We’ve asked a handful of local leaders that had big showings in 2016 to reflect on the year ahead.
A smorgasbord of candidates, liberal-to-lefty, environmentalist-to-labor, lined up this year when the house seat in Seattle's 43rd legislative district opened up. The 43rd represents Downtown, Capitol Hill, the U. District, Wallingford, and Fremont, making it one of the most diverse, vibrant, and dense districts in the state. The speaker of the house, state representative Frank Chopp, is from the 43rd, and current Seattle Mayor Ed Murray used to be the rep, and then senator from the district.
Homeless advocate Nicole Macri emerged from a field of eight candidates in the August 2016 primary, and then won in November's top-two showdown with 65 percent of the vote.
Homelessness has been the most high profile and pressing issue of 2016—and as a deputy director at the Downtown Emergency Services Center, Macri was often seen at the city council dais testifying at pivotal city council human services committee meetings this year, explaining DESC's successful harm reduction approach to the crisis. It's symbolic, fitting, and inspiring that voters from the heart of Seattle chose Macri, a housing policy expert and an unflappable longtime advocate for people experiencing homelessness, for the state legislature.

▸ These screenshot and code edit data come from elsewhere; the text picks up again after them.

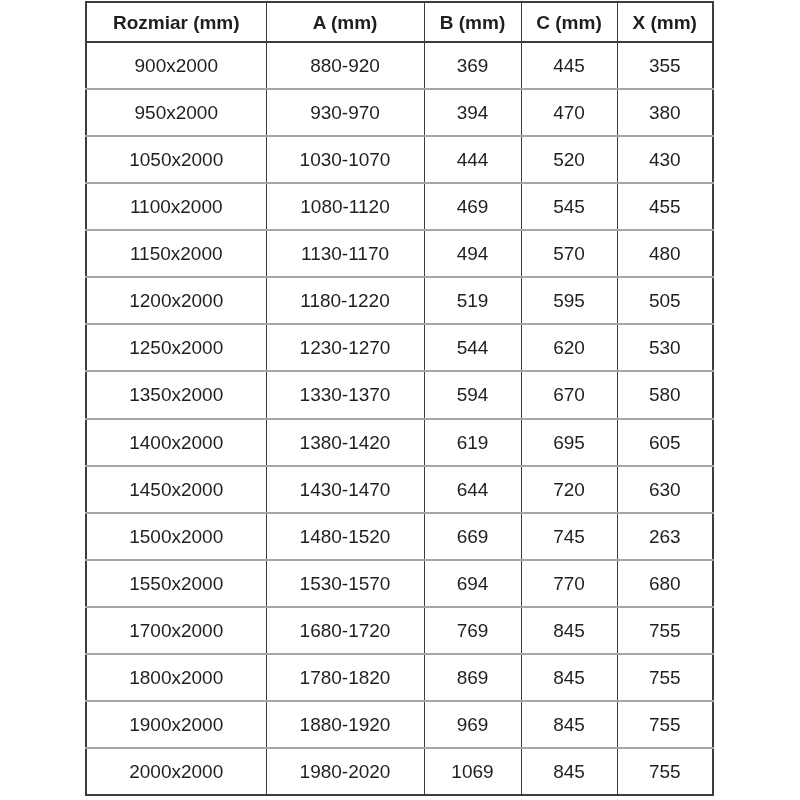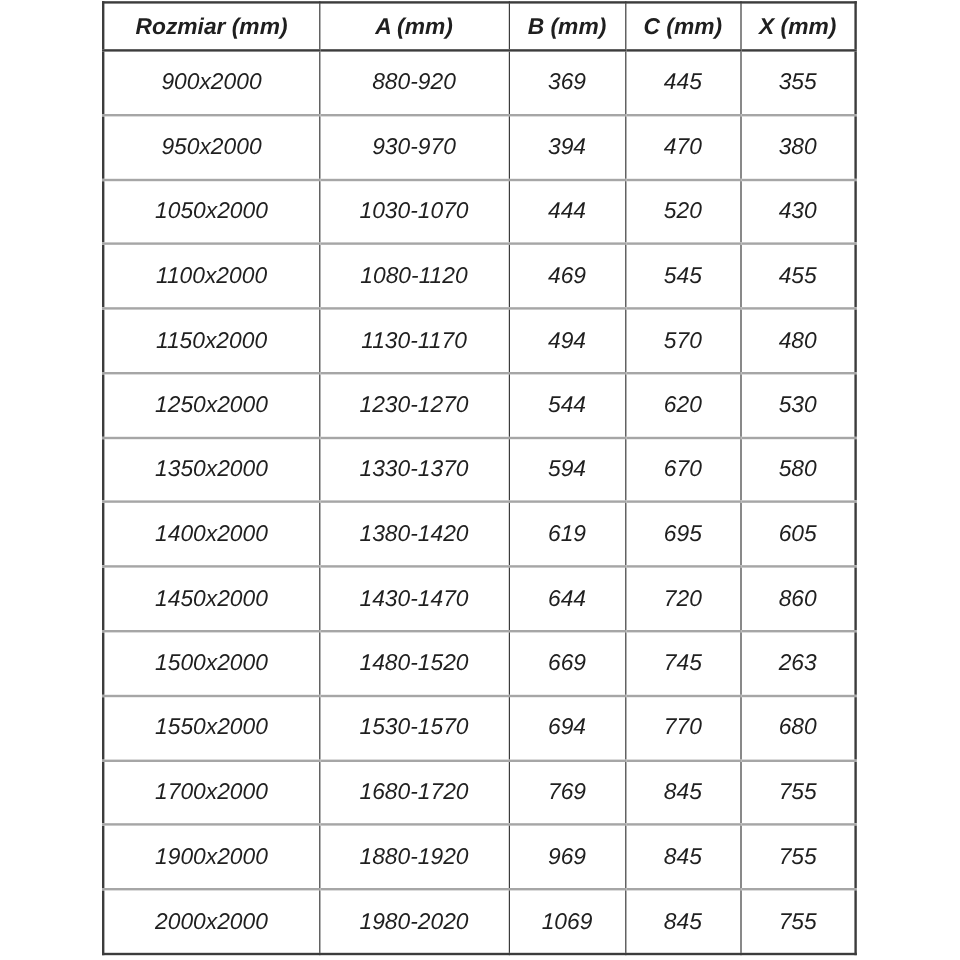"Rozmiar (mm)" .page { font-style: italic -> none }
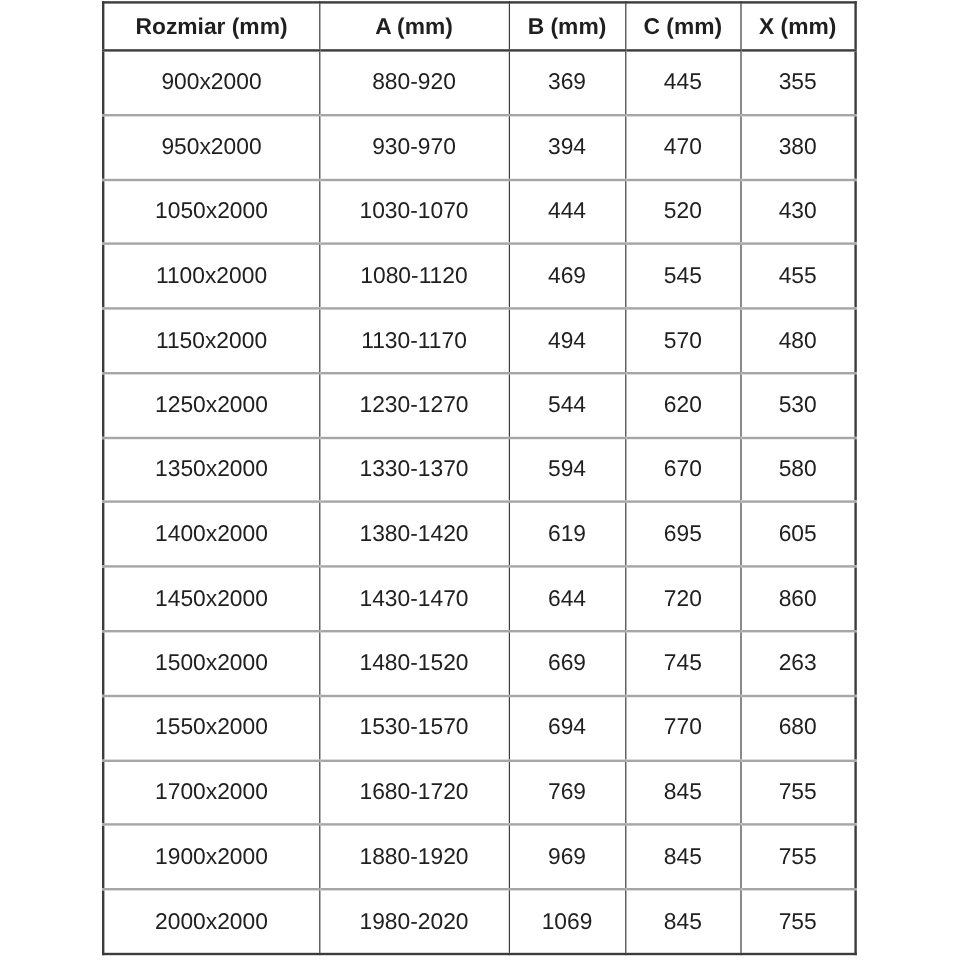"1200x2000" tr { html: none -> <tr> <td>1200x2000</td> <td>1180-1220</td> <td>519</td> <td>595</td> <td>505</td> </tr> }
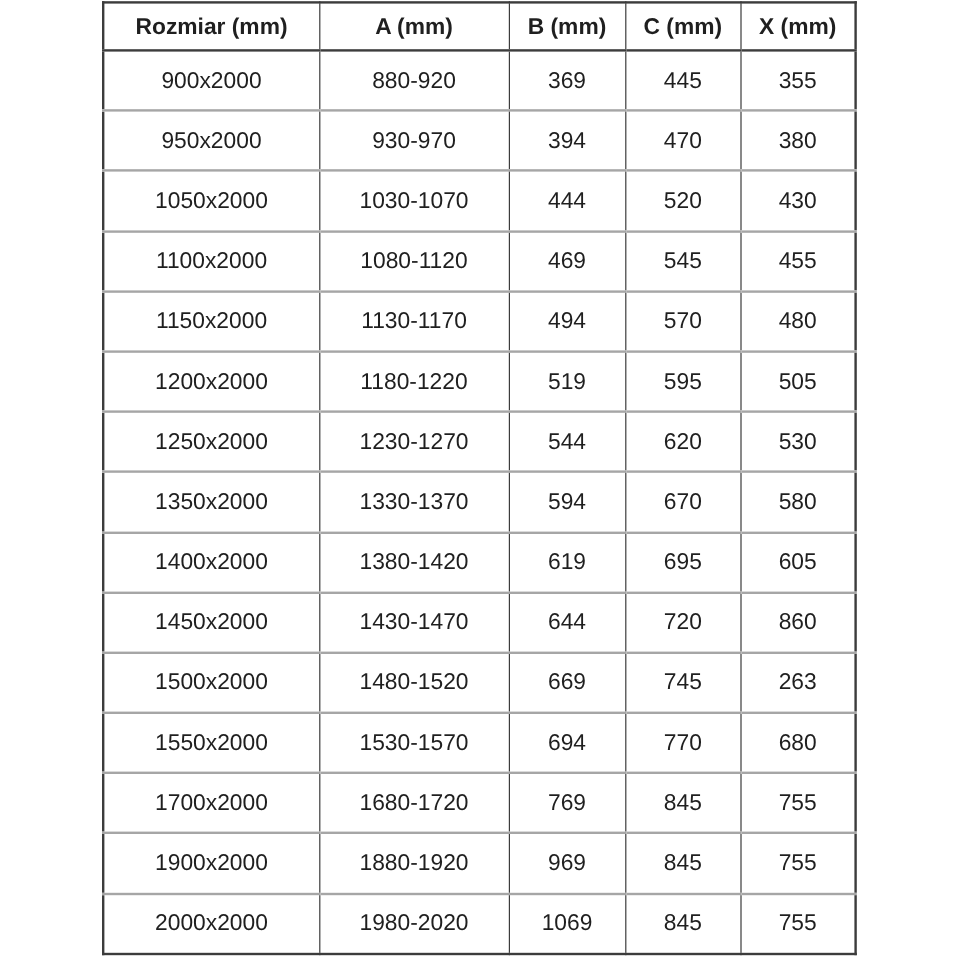"860" td { text: 860 -> 630 }
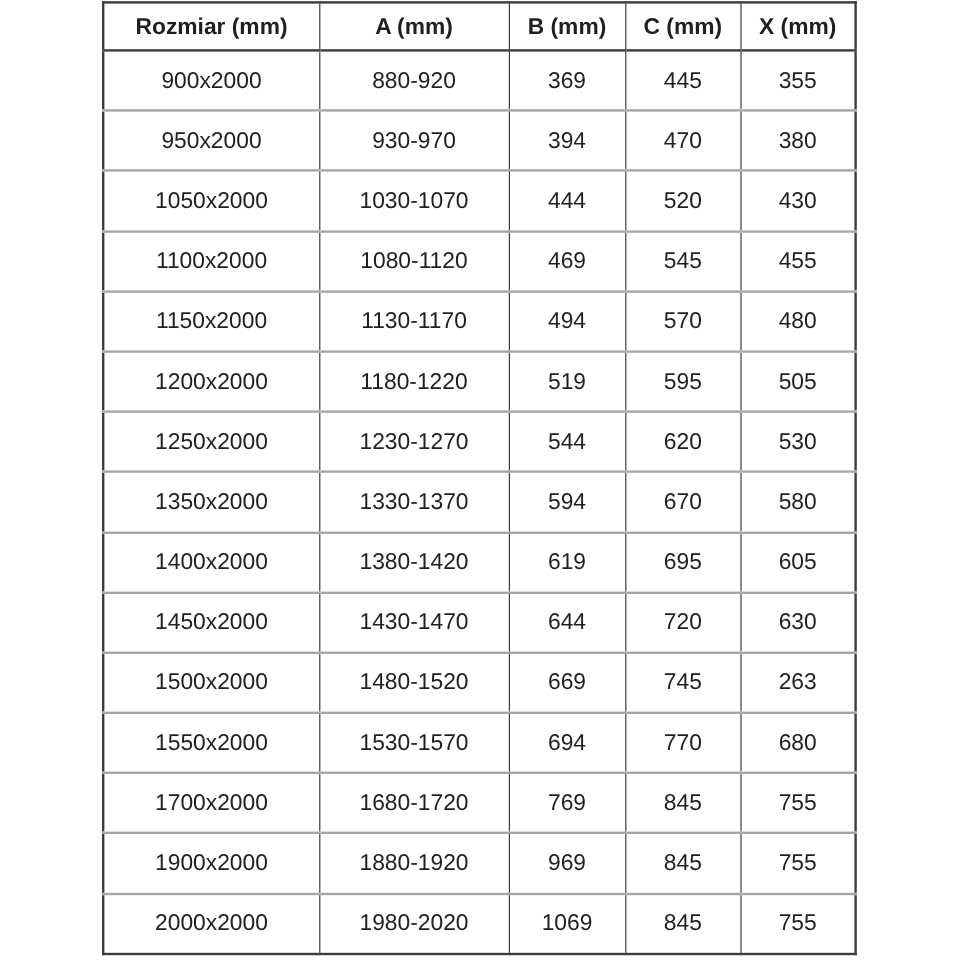"1800x2000" tr { html: none -> <tr> <td>1800x2000</td> <td>1780-1820</td> <td>869</td> <td>845</td> <td>755</td> </tr> }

And it's not surprising that Macri's legislative agenda for 2017 comes with a focus on a community-driven response to homelessness. (Here's more in PubliCola's New Year's resolution series from our other 2016 winners: incoming U.S. Rep. Pramila Jayapal, Seattle City Council member Lisa Herbold, and King County Council member Claudia Balducci.)
Last year around this time, I was contemplating a run for State Representative in Seattle’s 43rd District. I sought advice from a few people I trust and respect. Most told me, win or lose, running for office would be one of the most rewarding and challenging experiences of my life. They were right. What I didn’t expect was that it would also help prepare me for a new chapter in American history.
There is palpable fear and uncertainty about what a Trump presidency will bring in 2017. But, the numerous meaningful conversations I’ve had with neighbors this year give me an optimistic outlook about what we can accomplish. I’m proud to live in a community committed to justice, safety, equity and inclusion, and which understands the hard work it takes to uphold these values.
The annual legislative session kicks off on January 9th, and I will join with legislators from across Washington, set to tackle some very big budget challenges. I’ll also be working hard to defend our community’s values, and propel our state toward a vision where everyone is safe, healthy and has access to opportunity.
The primary task this session is to adequately fund K-12 public education. The price tag is large – $3.5 billion – and much is at stake for students and communities across the state. Thin majorities in both legislative bodies mean that House Democrats and Senate Republicans must find new ways of working together, or else risk the stalemates that have thwarted progress in the past.
And, K-12 education is not the only critical issue the legislature will face. The affordable housing crisis dominates community conversations, and our mental healthcare and substance use treatment systems are woefully inadequate. These realities contribute to an ongoing opioid epidemic, and the unprecedented and persistent emergency of homelessness in urban, suburban and rural areas across Washington.
I’ve spent much of my life providing solutions to problems many have considered intractable—including how best to address affordable housing, homelessness, and the needs of people living with mental illness and addiction. As I prepare for my first session, I am already working on policy proposals to enhance the State’s attention on these issues, and ensure we focus our resources on solutions that are community-driven and which demonstrate effectiveness.
Throughout my career, I have shown that with determination and collaboration, we can solve tough problems in ways that make things better for all of us. This is best done when the voices of people most impacted by decisions can inform them, provide feedback, and hold decision makers accountable. I will take these experiences and values to Olympia to promote innovation, and expand opportunity and equity for people across this state.
This is a dynamic time in our region. The State must be a better partner in helping ensure all communities in Washington thrive. The legislature can lead the charge toward a vision where no one experiences the dangers and indignities of not having a home or of enduring discrimination for who they are or where they come from; all students get a good education and can attend college without being mired in debt; working people can support their families and retire with dignity; everyone has access to the healthcare they need; our environment is protected today and for generations to come; and, the important role that small businesses play is protected and upheld.
While the future feels uncertain in new ways, one thing is certain–realizing this vision will require hard work. I look forward to partnering with people at home and in Olympia to ensure the future can be brighter for everyone in Seattle and across our state.
Nicole Macri is the incoming state representative from Seattle's 43rd Legislative District which represents Pike Place, Denny Regrade, Capitol Hill, Broadway, Madison Park, Washington Park, Broadmoor, Montlake, University District, Wallingford, Fremont, and downtown.